BEGIN Supplied entries

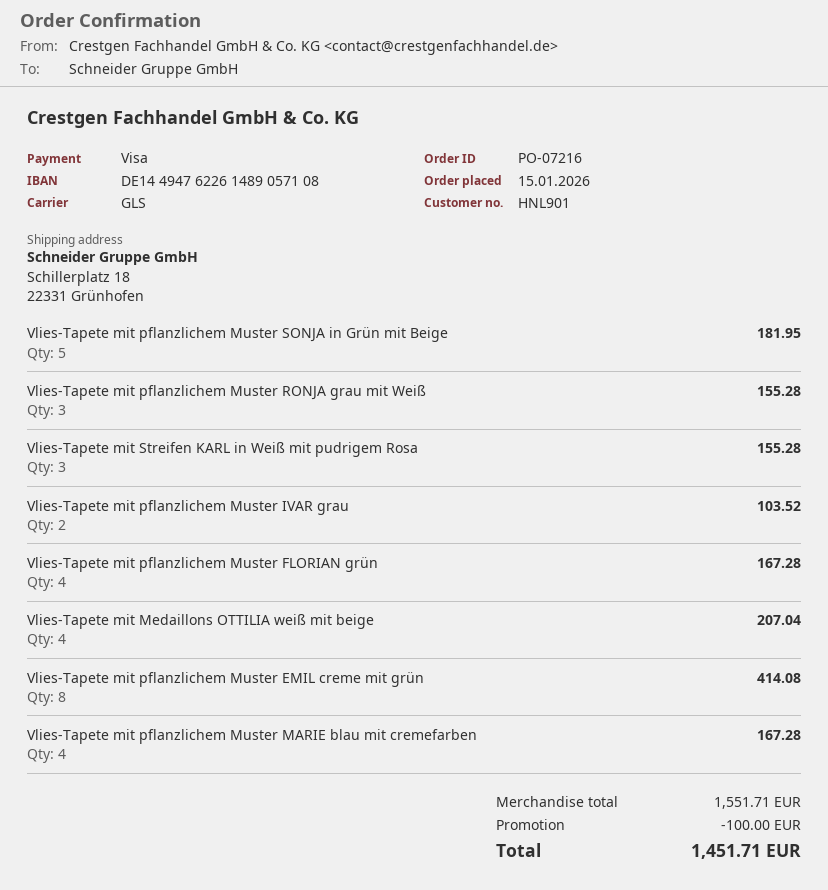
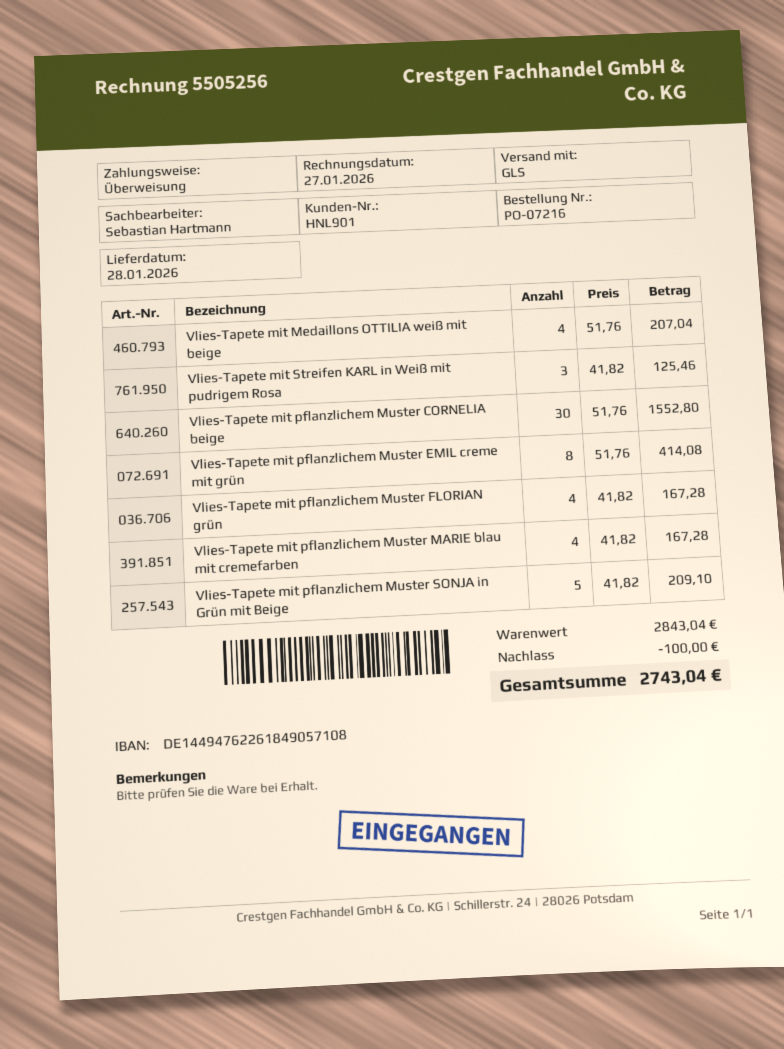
payment method: Visa -> bank transfer
bank account: DE14494762261489057108 -> DE14494762261849057108
Vlies-Tapete mit pflanzlichem Muster SONJA in Grün mit Beige: 5 for 181.95 -> 5 for 209.10
Vlies-Tapete mit pflanzlichem Muster RONJA grau mit Weiß: 3 for 155.28 -> none
Vlies-Tapete mit Streifen KARL in Weiß mit pudrigem Rosa: 3 for 155.28 -> 3 for 125.46
Vlies-Tapete mit pflanzlichem Muster IVAR grau: 2 for 103.52 -> none
Vlies-Tapete mit pflanzlichem Muster CORNELIA beige: none -> 30 for 1552.80
subtotal: 1551.71 -> 2843.04
total: 1451.71 -> 2743.04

END Supplied entries

Problem statement: Lines before the one containing "Vlies-Tapete mit pflanzlichem Muster CORNELIA" are left out. Repeat that line and all lines after it in the records above exactly.

Solution for this exercise:
Vlies-Tapete mit pflanzlichem Muster CORNELIA beige: none -> 30 for 1552.80
subtotal: 1551.71 -> 2843.04
total: 1451.71 -> 2743.04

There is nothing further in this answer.